Task to carry out: Set out exactly, line by line, the stretch of data below that begins at the line containing "- To Init your" and ends at the line containing "3. Start workshop", with both ends kept.

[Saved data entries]
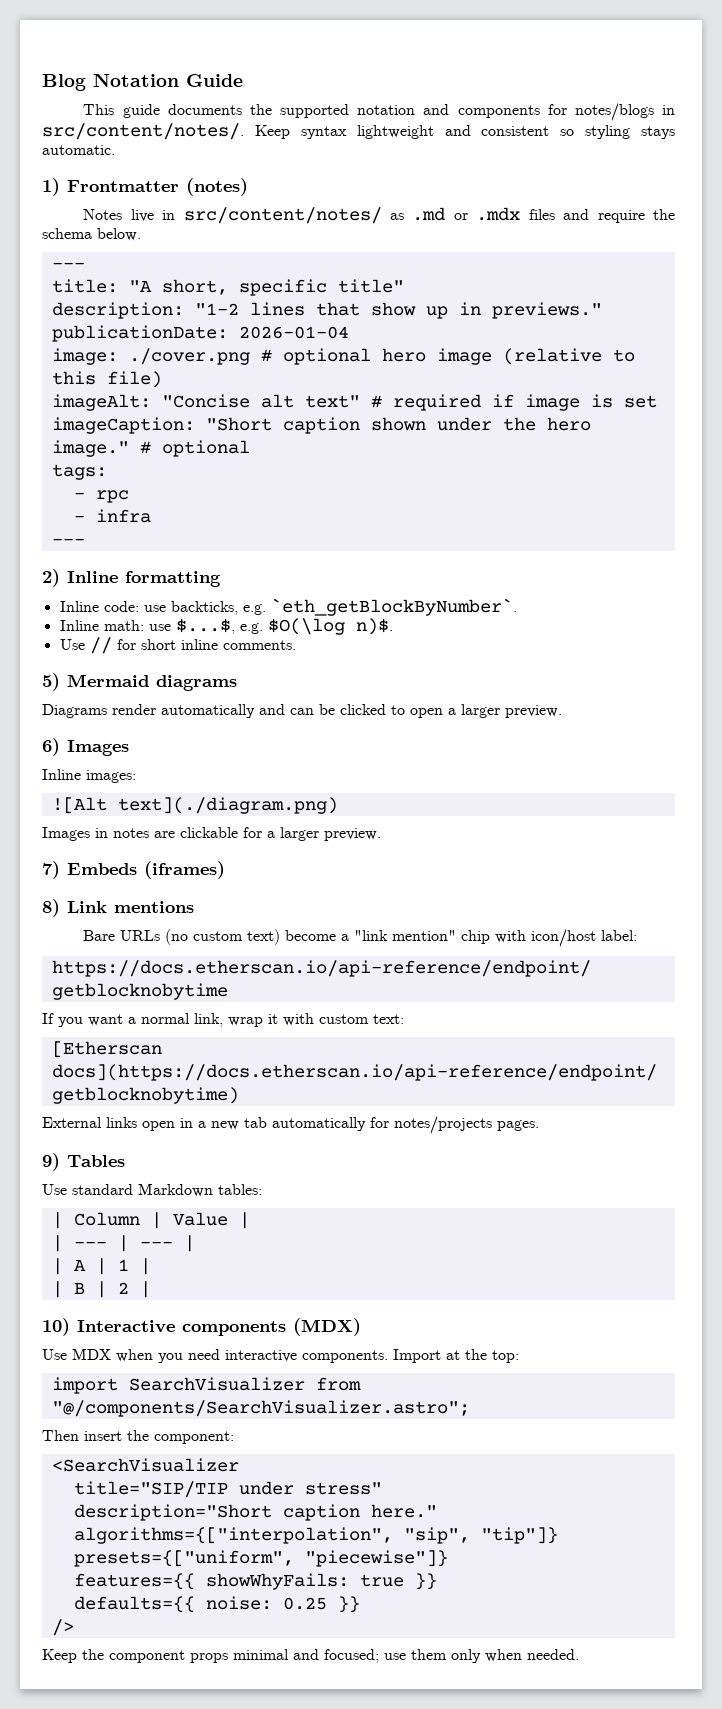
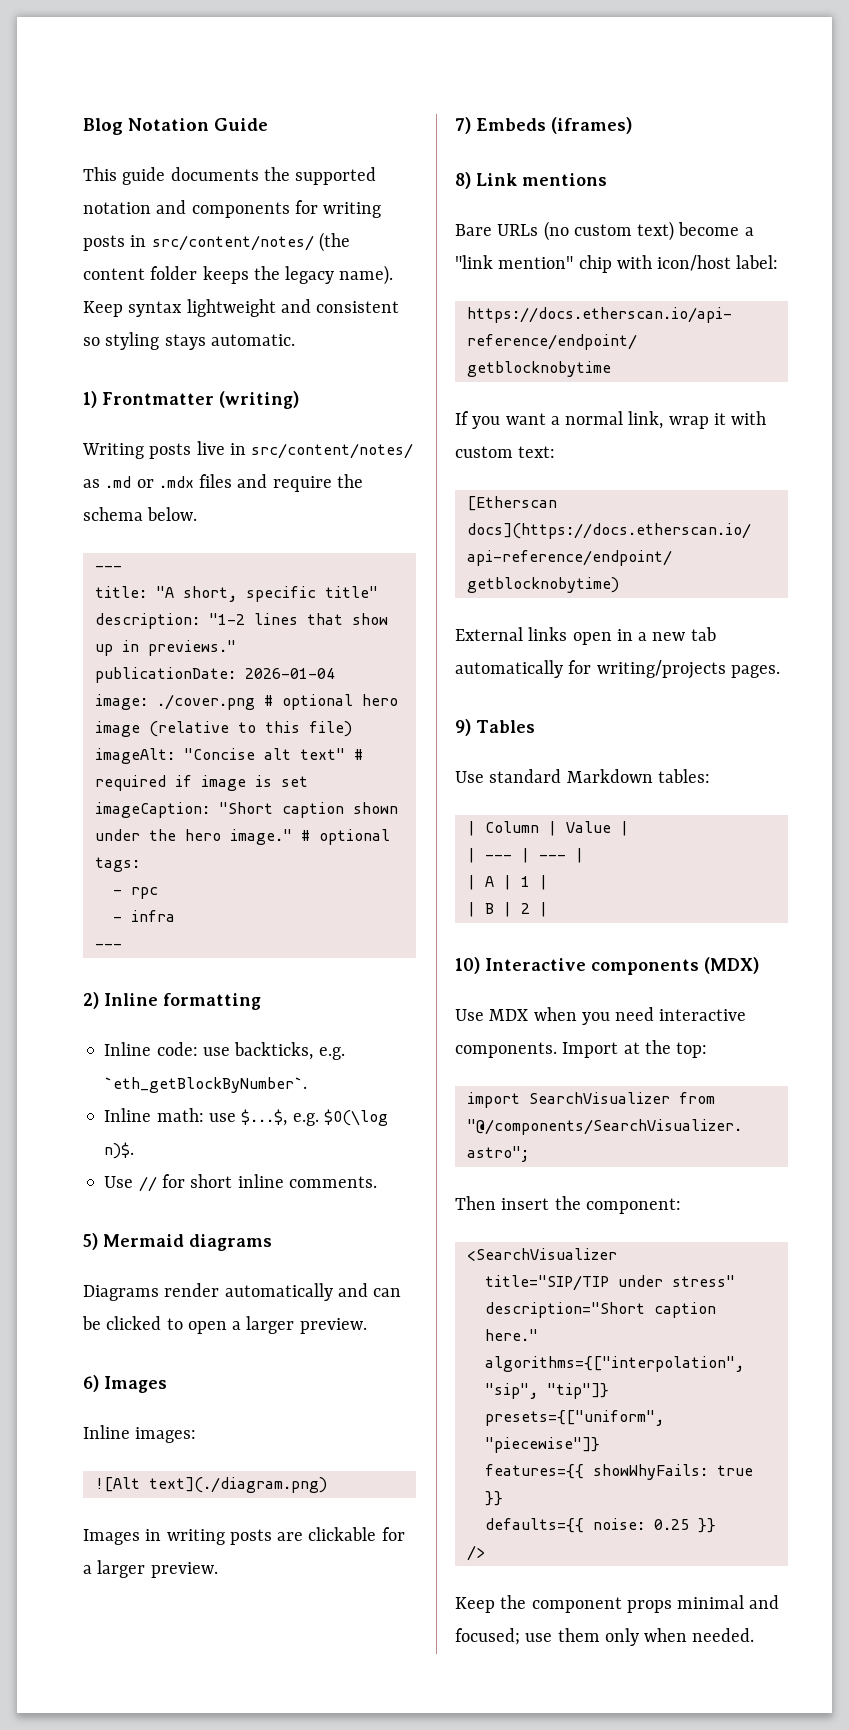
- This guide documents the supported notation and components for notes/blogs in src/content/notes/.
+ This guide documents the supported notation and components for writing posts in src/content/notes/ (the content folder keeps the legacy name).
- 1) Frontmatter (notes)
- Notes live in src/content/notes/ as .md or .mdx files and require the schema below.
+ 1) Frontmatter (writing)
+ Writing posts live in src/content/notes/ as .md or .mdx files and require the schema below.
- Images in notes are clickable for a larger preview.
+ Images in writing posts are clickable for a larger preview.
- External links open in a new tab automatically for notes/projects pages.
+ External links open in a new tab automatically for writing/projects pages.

...

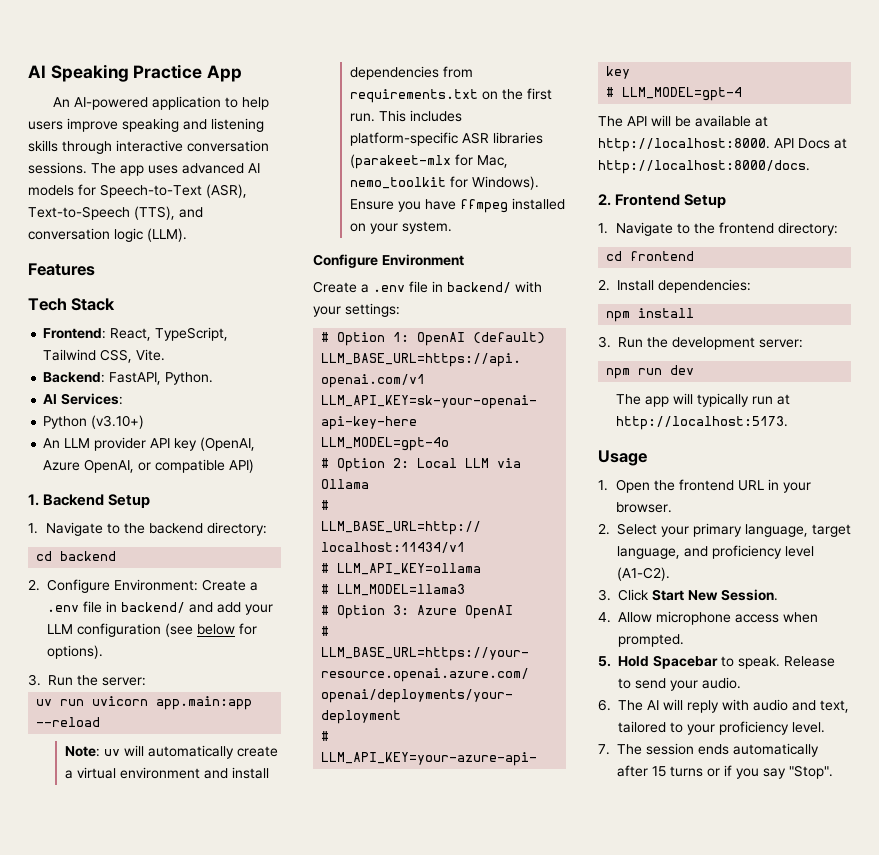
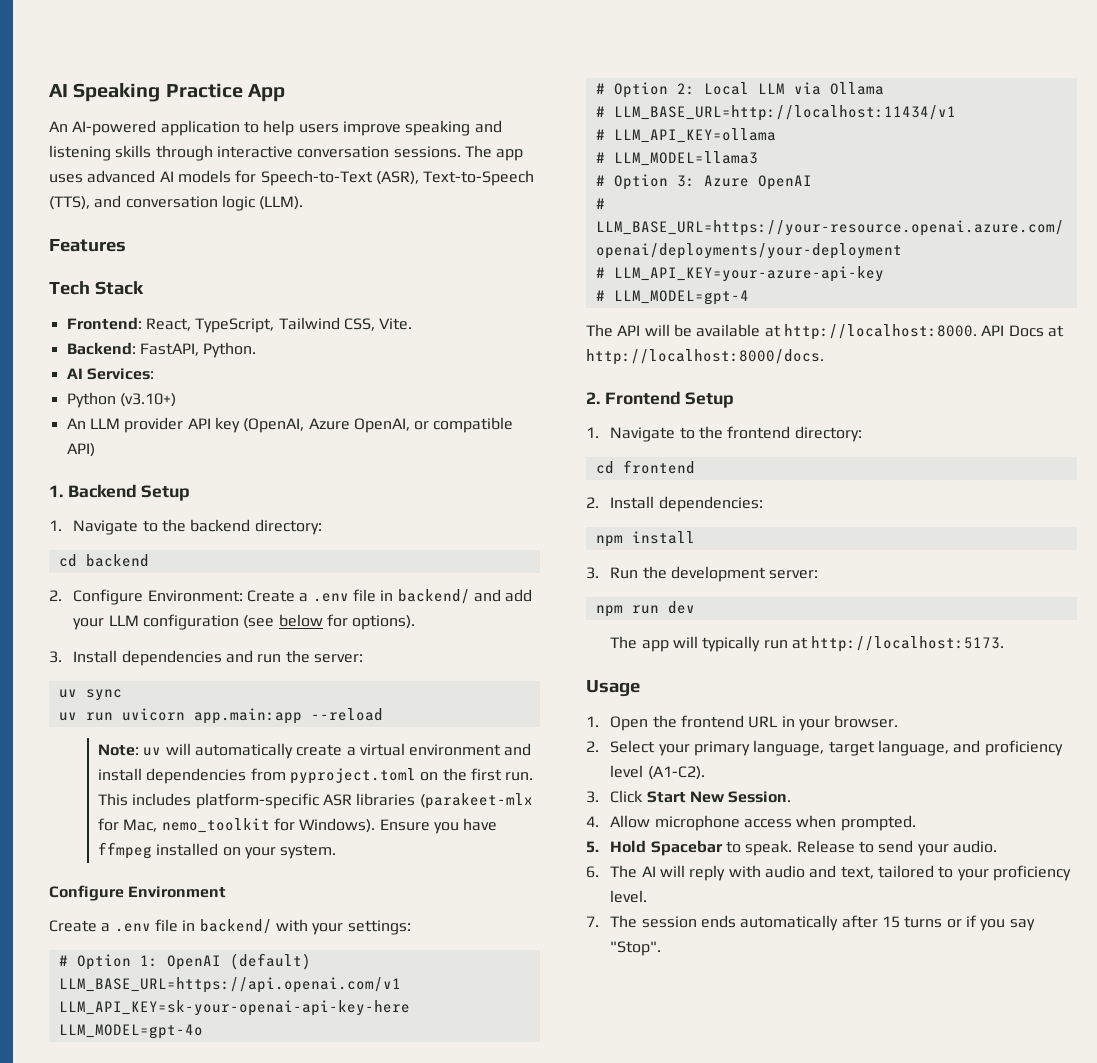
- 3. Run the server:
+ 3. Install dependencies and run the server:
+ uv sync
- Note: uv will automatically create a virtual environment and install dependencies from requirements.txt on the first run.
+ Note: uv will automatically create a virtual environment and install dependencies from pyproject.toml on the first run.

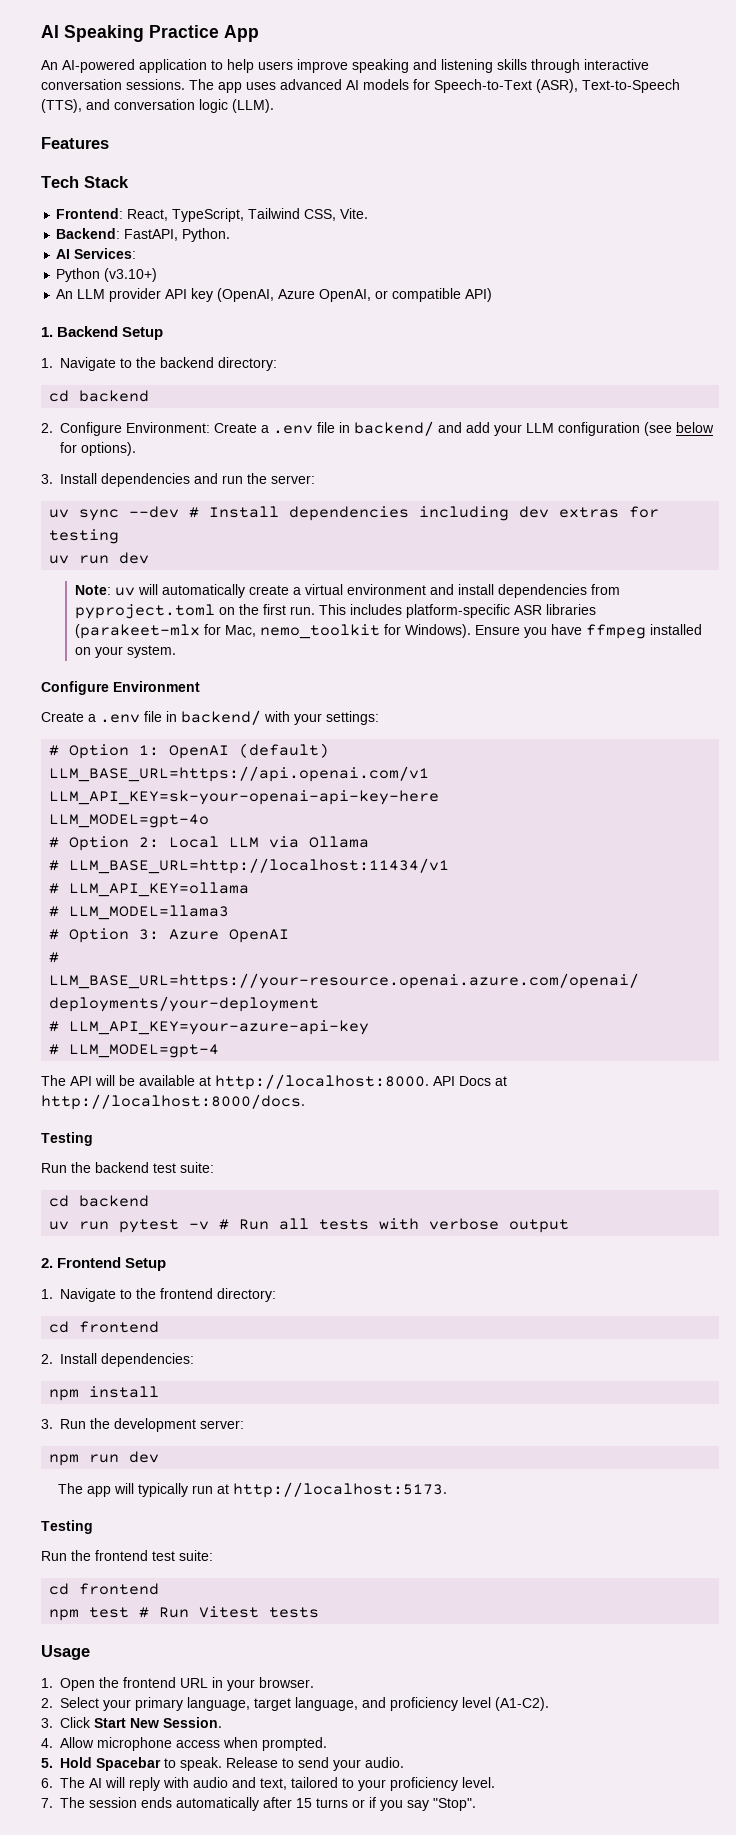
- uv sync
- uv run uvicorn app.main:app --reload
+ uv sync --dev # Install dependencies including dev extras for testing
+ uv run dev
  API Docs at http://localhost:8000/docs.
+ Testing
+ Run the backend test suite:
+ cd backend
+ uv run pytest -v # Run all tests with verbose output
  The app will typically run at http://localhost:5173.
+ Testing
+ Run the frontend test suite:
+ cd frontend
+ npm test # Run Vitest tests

==

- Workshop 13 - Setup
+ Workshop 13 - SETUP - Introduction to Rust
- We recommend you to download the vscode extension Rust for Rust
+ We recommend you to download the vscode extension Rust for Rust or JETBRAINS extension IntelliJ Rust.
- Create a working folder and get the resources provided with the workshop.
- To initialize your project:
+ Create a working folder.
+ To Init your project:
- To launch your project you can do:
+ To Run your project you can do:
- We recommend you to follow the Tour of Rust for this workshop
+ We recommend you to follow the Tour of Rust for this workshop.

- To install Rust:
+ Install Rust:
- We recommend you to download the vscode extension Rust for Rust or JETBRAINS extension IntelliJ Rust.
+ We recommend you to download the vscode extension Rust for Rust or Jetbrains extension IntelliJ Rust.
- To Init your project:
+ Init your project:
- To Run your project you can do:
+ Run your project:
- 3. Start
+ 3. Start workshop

Response to the task:
- To Init your project:
+ Init your project:
- To Run your project you can do:
+ Run your project:
- 3. Start
+ 3. Start workshop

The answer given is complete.